WORK TASK: Quote exactly, and only, the lines of the material below from the line with "work for us." through the line with "- Extract the type of".
━━━ SUPPLIED INFORMATION
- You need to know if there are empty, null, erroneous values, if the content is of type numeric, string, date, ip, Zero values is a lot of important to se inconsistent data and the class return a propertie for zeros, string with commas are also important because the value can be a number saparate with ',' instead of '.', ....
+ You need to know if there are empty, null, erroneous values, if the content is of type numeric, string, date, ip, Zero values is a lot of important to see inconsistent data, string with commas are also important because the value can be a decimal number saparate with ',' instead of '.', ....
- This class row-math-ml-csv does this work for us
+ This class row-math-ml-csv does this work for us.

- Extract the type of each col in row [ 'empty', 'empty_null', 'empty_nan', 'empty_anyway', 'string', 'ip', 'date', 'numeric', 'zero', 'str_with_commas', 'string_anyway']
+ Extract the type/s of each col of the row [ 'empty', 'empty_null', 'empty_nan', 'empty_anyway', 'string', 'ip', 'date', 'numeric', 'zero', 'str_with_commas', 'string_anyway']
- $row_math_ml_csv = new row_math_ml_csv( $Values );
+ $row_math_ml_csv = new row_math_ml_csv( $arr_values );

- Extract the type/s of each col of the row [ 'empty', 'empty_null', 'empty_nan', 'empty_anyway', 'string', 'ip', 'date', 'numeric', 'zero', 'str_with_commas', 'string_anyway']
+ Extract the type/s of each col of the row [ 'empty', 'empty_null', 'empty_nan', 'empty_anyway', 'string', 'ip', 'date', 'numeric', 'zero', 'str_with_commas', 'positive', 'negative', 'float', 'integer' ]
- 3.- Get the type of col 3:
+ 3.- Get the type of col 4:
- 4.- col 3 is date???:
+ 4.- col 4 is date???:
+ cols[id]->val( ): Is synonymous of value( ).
━━━━━━
RESPONSE TO THE TASK:
+ This class row-math-ml-csv does this work for us.

- Extract the type of each col in row [ 'empty', 'empty_null', 'empty_nan', 'empty_anyway', 'string', 'ip', 'date', 'numeric', 'zero', 'str_with_commas', 'string_anyway']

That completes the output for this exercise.